TASK TO CARRY OUT: Only lines containing the word "none" belong in the answer; copy each one from the records.

DATA:
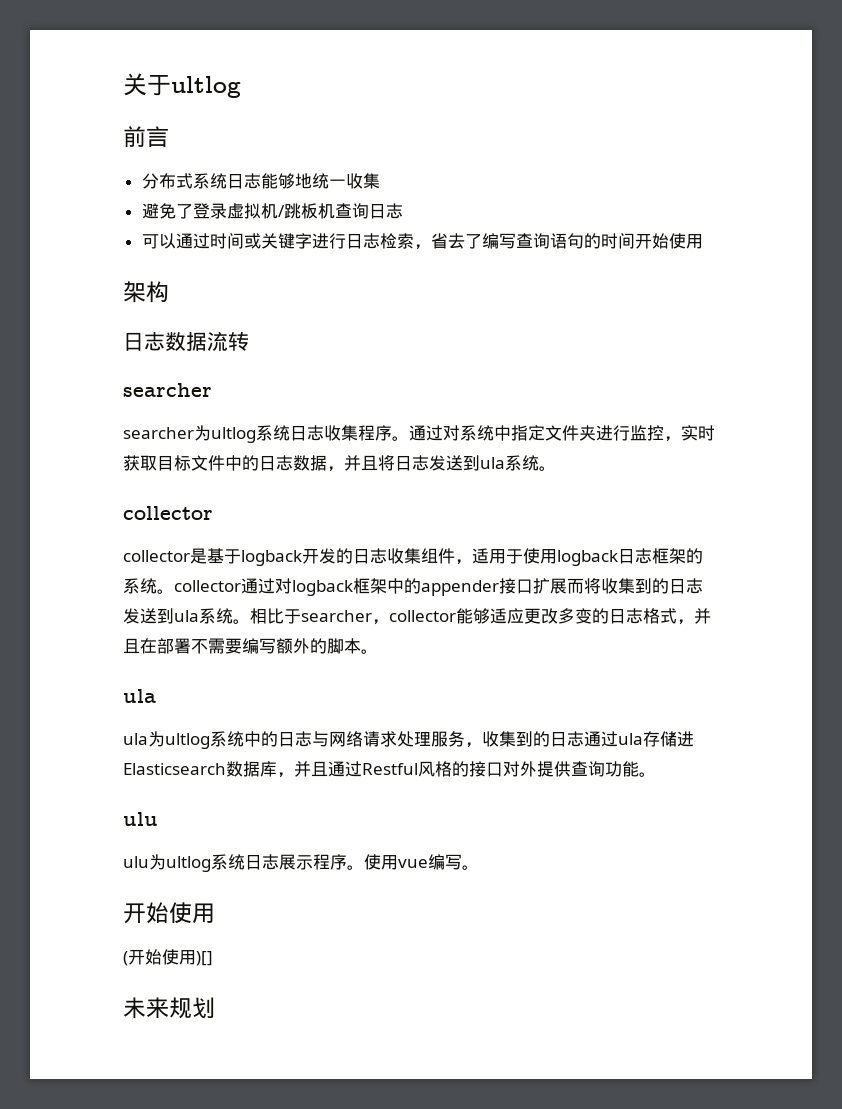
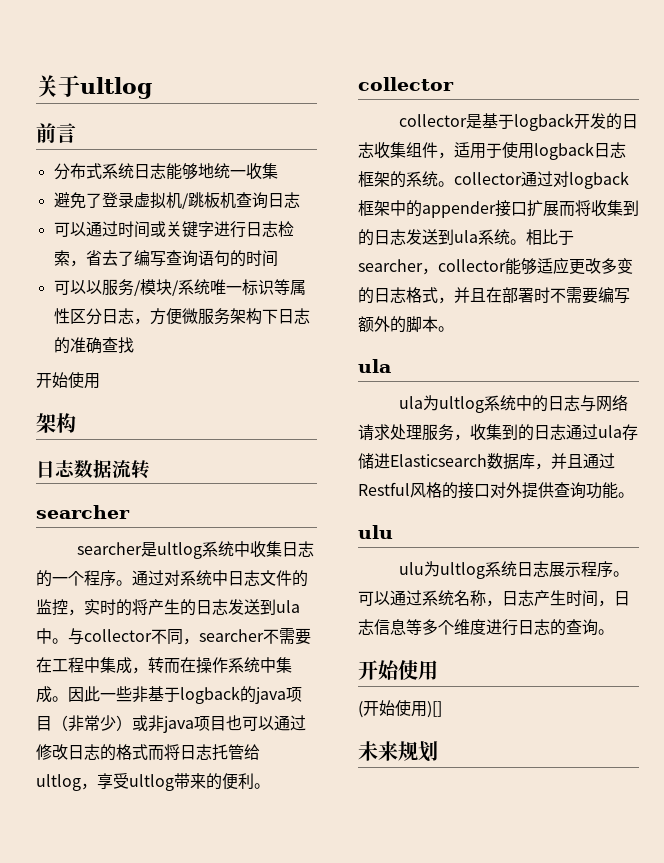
(635, 241) none -> [53,279,306,296] [53,308,310,325] [53,337,134,354] // 可以以服务/模块/系统唯一标识等属性区分日志，方便微服务架构下日志的准确查找 //
[194,425,358,443] 为ultlog系统日志收集 -> [140,541,314,559] [36,570,84,587] 是ultlog系统中收集日志的一个
[511,425,715,442] [123,455,539,472] 指定文件夹进行监控，实时获取目标文件中的日志数据，并且将日志发送到ula系统 -> [228,570,308,587] [36,599,300,616] [36,628,311,645] [36,657,292,674] [36,686,302,704] [36,715,306,733] [36,744,260,761] [36,773,254,791] 日志文件的监控，实时的将产生的日志发送到ula中。与collector不同，searcher不需要在工程中集成，转而在操作系统中集成。因此一些非基于logback的java项目（非常少）或非java项目也可以通过修改日志的格式而将日志托管给ultlog，享受ultlog带来的便利
(191, 646) none -> [534,287,550,303] 时
[364,854,462,870] 使用vue编写 -> [358,590,630,607] [358,619,598,636] 可以通过系统名称，日志产生时间，日志信息等多个维度进行日志的查询

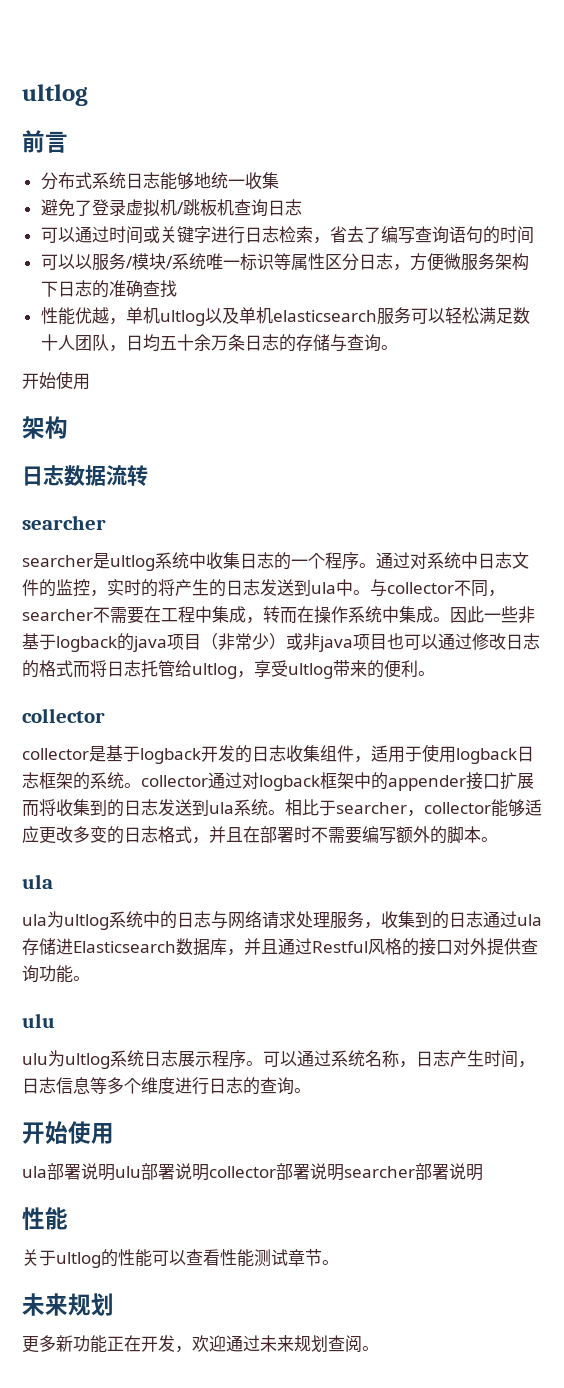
[36,75,80,97] 关于 -> (22, 95) none
(134, 345) none -> [40,307,530,326] [40,334,398,352] // 性能优越，单机ultlog以及单机elasticsearch服务可以轻松满足数十人团队，日均五十余万条日志的存储与查询。
[358,700,442,718] [358,741,438,762] (开始使用)[] // 未来规划 -> [22,1163,483,1181] [22,1207,68,1230] [22,1249,339,1268] [22,1293,114,1316] [22,1335,379,1353] ula部署说明ulu部署说明collector部署说明searcher部署说明 // 性能 // 关于ultlog的性能可以查看性能测试章节。 // 未来规划 // 更多新功能正在开发，欢迎通过未来规划查阅。

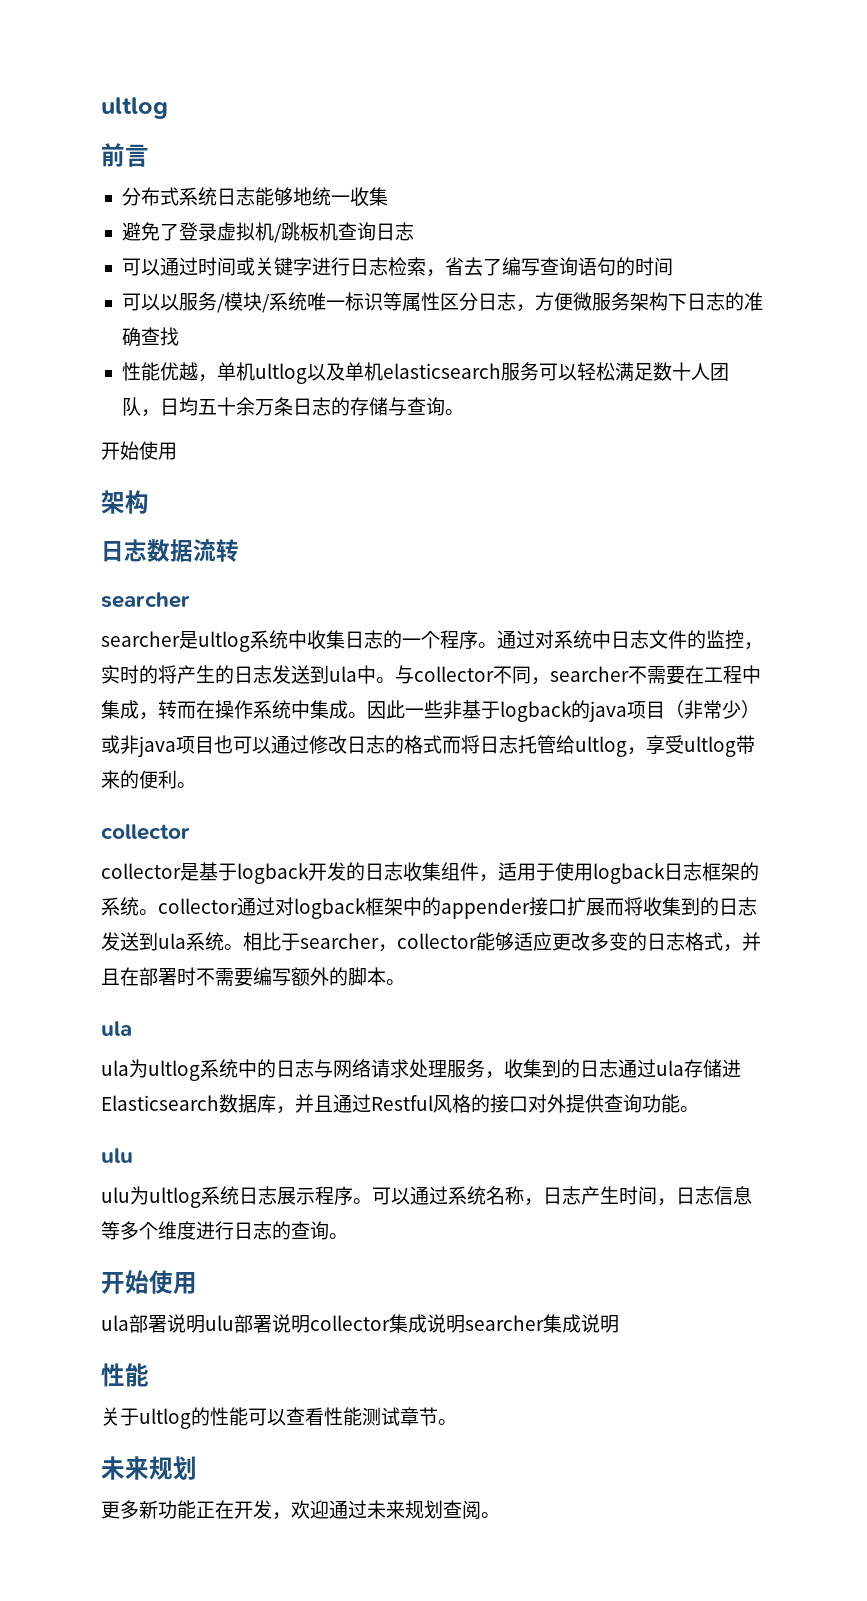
[276,1163,310,1180] 部署 -> [389,1314,427,1333] 集成
[415,1163,449,1180] 部署 -> [543,1314,581,1333] 集成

ANSWER TO THE EXERCISE:
(635, 241) none -> [53,279,306,296] [53,308,310,325] [53,337,134,354] // 可以以服务/模块/系统唯一标识等属性区分日志，方便微服务架构下日志的准确查找 //
(191, 646) none -> [534,287,550,303] 时
[36,75,80,97] 关于 -> (22, 95) none
(134, 345) none -> [40,307,530,326] [40,334,398,352] // 性能优越，单机ultlog以及单机elasticsearch服务可以轻松满足数十人团队，日均五十余万条日志的存储与查询。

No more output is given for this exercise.